Preparation of bone grafts 

The anorganic bone was prepared as described by Matsuda et al.⁹ The calcium:phosphorus ratio was 2:34, which is close to that of human bone, and similar to that of commercial anorganic bovine bone mineral.¹⁰ The anorganic bone was pulverised in a bone mill (TOM, Leibinger, Freiburg, Germany) and sorted into particles of 300–500μm (the small-particle group) and 850–1000μm (the large-particle group) using a standard sieve (Tokyo Screen, Tokyo, Japan).

Surgical techniques 

The study was approved by the Institutional Animal Care and Use Committee of Capital Medical University. Twelve adult male Japanese white rabbits (mean weight 3.0kg) were used, 6 rabbits being studied in each group. The rabbits were anaesthetised with pentobarbitone sodium (0.5mg/kg) given intravenously, and 0.5ml of 1% lignocaine with adrenaline (1:100,000) was injected subcutaneously in each surgical field as local anaesthetic. The frontal bone was exposed via a midsagittal incision through the skin and periosteum. A skin and periosteal flap was raised to expose the skull on both sides of the midline. Under generous irrigation with saline, 9 drill holes were made into the experimental space using a round bur to facilitate bleeding. Two titanium hemispherical domes 5mm high, 0.5mm thick, and 10mm in diameter were placed over the experimental area in each animal and anchored to the bone surface with 2 miniscrews (Ti-SIS pins, SIS-System Trade, Klagenfurt, Austria). Before placement the dome was filled with either small or large particles. The periosteum was then sutured over the borders of the rim with non-resorbable suture material.

Preparation of tissue 

The rabbits were killed 4 and 10 weeks after operation. The experimental sites were resected, fixed in 4% paraformaldehyde, and demineralised in 10% EDTA at 4°C. The specimens were then dehydrated in a graded series of ethanol, embedded in paraffin, and sliced into sections about 3μm thick. The sections were stained with haematoxylin and eosin and examined under light microscopy.

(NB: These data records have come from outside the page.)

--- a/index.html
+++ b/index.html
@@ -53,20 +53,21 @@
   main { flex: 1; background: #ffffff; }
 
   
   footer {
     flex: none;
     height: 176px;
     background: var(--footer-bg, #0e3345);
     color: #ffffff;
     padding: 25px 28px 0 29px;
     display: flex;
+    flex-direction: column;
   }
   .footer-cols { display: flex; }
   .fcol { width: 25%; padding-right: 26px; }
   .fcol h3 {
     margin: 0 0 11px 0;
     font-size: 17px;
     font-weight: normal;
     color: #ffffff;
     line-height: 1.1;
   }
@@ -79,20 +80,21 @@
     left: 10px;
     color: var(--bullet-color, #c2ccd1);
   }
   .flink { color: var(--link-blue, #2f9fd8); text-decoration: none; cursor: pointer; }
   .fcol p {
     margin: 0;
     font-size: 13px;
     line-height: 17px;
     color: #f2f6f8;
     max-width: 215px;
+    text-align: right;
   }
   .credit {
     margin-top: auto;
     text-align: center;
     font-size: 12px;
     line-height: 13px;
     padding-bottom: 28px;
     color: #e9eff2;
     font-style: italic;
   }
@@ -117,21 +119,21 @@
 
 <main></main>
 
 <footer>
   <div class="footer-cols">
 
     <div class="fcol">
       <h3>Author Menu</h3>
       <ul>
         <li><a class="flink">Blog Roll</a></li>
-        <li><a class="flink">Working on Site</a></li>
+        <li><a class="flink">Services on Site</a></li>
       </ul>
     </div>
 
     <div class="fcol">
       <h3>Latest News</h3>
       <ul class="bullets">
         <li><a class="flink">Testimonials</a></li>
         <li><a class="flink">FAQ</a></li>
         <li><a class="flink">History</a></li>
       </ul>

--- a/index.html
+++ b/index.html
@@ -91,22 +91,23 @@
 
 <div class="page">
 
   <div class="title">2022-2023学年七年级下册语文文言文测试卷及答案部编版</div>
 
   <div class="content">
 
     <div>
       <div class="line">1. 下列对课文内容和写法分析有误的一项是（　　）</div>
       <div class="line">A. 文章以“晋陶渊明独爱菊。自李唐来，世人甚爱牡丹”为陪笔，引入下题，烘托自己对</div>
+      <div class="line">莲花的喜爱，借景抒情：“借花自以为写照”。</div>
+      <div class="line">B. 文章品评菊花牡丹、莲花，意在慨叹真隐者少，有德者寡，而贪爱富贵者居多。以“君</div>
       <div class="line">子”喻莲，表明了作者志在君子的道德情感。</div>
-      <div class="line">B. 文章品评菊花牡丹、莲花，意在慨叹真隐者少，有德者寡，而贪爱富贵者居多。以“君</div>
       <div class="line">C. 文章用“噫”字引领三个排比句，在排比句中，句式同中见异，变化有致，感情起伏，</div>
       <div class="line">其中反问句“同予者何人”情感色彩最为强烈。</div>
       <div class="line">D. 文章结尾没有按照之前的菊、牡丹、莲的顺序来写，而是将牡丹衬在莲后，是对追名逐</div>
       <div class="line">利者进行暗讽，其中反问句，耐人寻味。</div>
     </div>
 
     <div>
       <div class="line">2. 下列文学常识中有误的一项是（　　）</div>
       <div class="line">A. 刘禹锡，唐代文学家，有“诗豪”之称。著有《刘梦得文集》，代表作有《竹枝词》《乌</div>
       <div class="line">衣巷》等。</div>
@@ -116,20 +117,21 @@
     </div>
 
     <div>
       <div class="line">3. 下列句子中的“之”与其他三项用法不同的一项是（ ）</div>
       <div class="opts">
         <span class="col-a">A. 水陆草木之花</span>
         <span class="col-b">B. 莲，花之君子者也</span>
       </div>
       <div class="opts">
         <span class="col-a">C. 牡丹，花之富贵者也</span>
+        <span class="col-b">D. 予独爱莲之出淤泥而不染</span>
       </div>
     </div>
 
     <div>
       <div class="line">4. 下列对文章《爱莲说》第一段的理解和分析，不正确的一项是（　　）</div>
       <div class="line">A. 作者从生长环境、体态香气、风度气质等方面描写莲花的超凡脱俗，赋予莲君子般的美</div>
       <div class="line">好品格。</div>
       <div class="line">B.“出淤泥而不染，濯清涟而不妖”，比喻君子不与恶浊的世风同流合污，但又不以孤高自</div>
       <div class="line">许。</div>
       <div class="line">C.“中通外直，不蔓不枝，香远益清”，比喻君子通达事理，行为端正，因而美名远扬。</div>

Histomorphometric analysis 

We examined 3 sections at least 30μm apart from each specimen. For each section, four fields were chosen randomly and evaluated under a light microscope at 10× magnification and a semiautomatic computer-assisted digitiser (Cadkey System Corp., Tokyo, Japan). Areas and distances were marked by hand with a mouse and calculated by the computer. The following histomorphometric measurements were made: area of bone (percentage of newly formed bone to total measured area); total length of surface of particles; total length of contact between newly formed bone and particles; degree of contact between bone and particles (percentage of length of contact between newly formed bone and particles to total length of surface of particles); area of space between particles (percentage of space between particles to total measured area); and ratio of bone:space between particles (percentage of area of newly formed bone to area of space between particles). All measurements were made by the same author. To test the reliability of measurement, 9 sections were also measured by a second examiner. Repeated measurements made on the same images resulted in non-significant differences between the measurements.

Statistical analysis 

The significance of differences between groups and implantation times was assessed by two-way analysis of variance (ANOVA) using Tukey's method with the assistance of the Statistical Package for the Social Sciences, version 14.0 (SPSS Inc., Chicago). Probabilities of less than 0.05 were accepted as significant. All data are expressed as mean (SD).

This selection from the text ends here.